Basic Concept of 1031 Exchange Properties

Written by admin on May 23rd, 2011

Many owners and investors are only focused on buying and selling real estate that they haven’t really looked at the advantages when it comes to 1031 exchange that IRS offers to people. This article will discuss on the basic things that you need to know and how it is beneficial if you will learn more about 1031 exchange properties.

And most of real estate investors and traders will just use the money they earned for other means or keep it for future use. But they can actually use it to acquire another piece of real estate and 1031 exchange can help them as it is non-taxable compared to other normal sales that are taxable with the IRS.

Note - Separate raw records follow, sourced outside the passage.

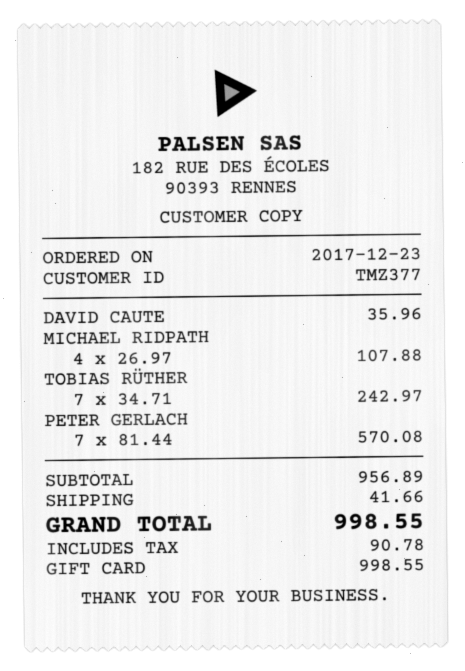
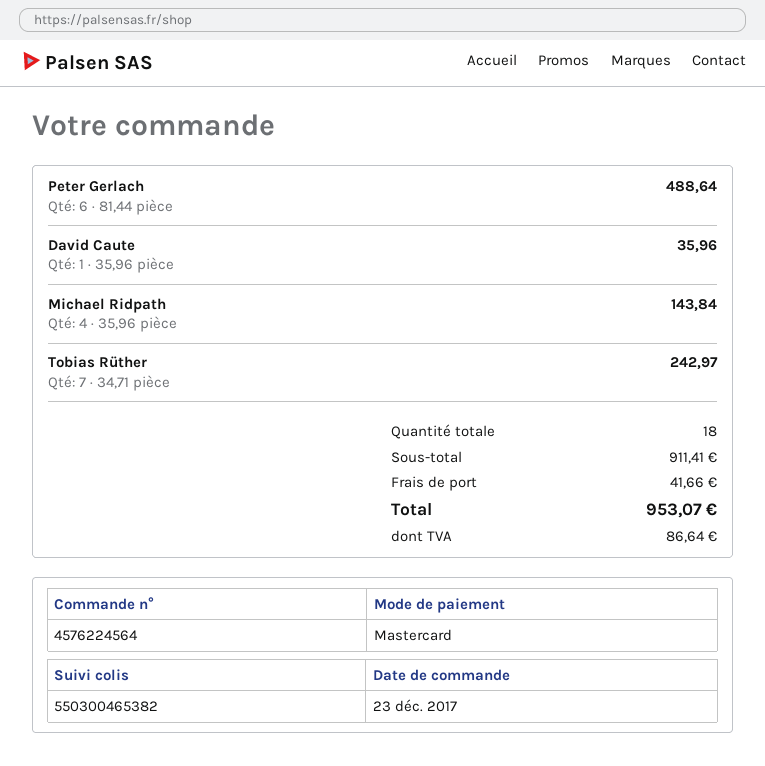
payment method: gift card -> Mastercard
MICHAEL RIDPATH: 4 x 26.97 = 107.88 -> 4 x 35.96 = 143.84
PETER GERLACH: 7 x 81.44 = 570.08 -> 6 x 81.44 = 488.64
subtotal: 956.89 -> 911.41
tax: 90.78 -> 86.64
total: 998.55 -> 953.07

1031 exchange is also called a tax deferred exchange. Real estate investors who have more knowledge in this area use this as a part of their strategy. It is simply selling a qualified property and you are given a timeframe to use your monetary proceeds to purchase or exchange it for another property.  That is how this transaction is treated as an act of exchange and not the usual buying and selling properties.

Some people may look at it differently and they may think it is against the law or illegal. Truth is, it is not illegal and law is actually well-informed. That is why there are rules and regulations involved in this exchange. There are certain policies when it comes to violation and the person responsible for the exchange will accrue tax liability.

The properties involved in 1031 exchange must be the like-kind to pass the regulation. The properties should be of the same value when you do the exchange. There are two major and simplified rules for 1031 exchange properties. It is stated that 1) the replacement exchange property must be equal or greater than the total net sales price of the property that you sold, which in this case is exchanged, and that 2) all equity received from the sale must be used to acquire the replacement.

Violation of these rules will make the person who initiated the exchange liable to pay tax for acquiring the estate.

And the process of partial exchange can also qualify for partial tax-deferral with the amount or the difference will be taxed as a “non-like-kind” property.

We mentioned earlier that there is a timeframe involved in 10310 exchange properties. These timelines are known as the Identification Period and the Exchange Period.

This Identification Period is a fundamental time where the person who initiator must point out the property he or she wishes to take as an exchange. This timeline will run for 45 days, including weekends and holidays, from the day the property was sold.

With the Exchange Period, it is 180 days after the transfer of the first property, or the tax return due date for the taxable year or whichever is earlier.

These are just a few things you need to know about 1031 exchange properties and you may find other valuable information on the internet.  If you will want to look more into this you may also seek the help of a professional to help you with your real estate needs.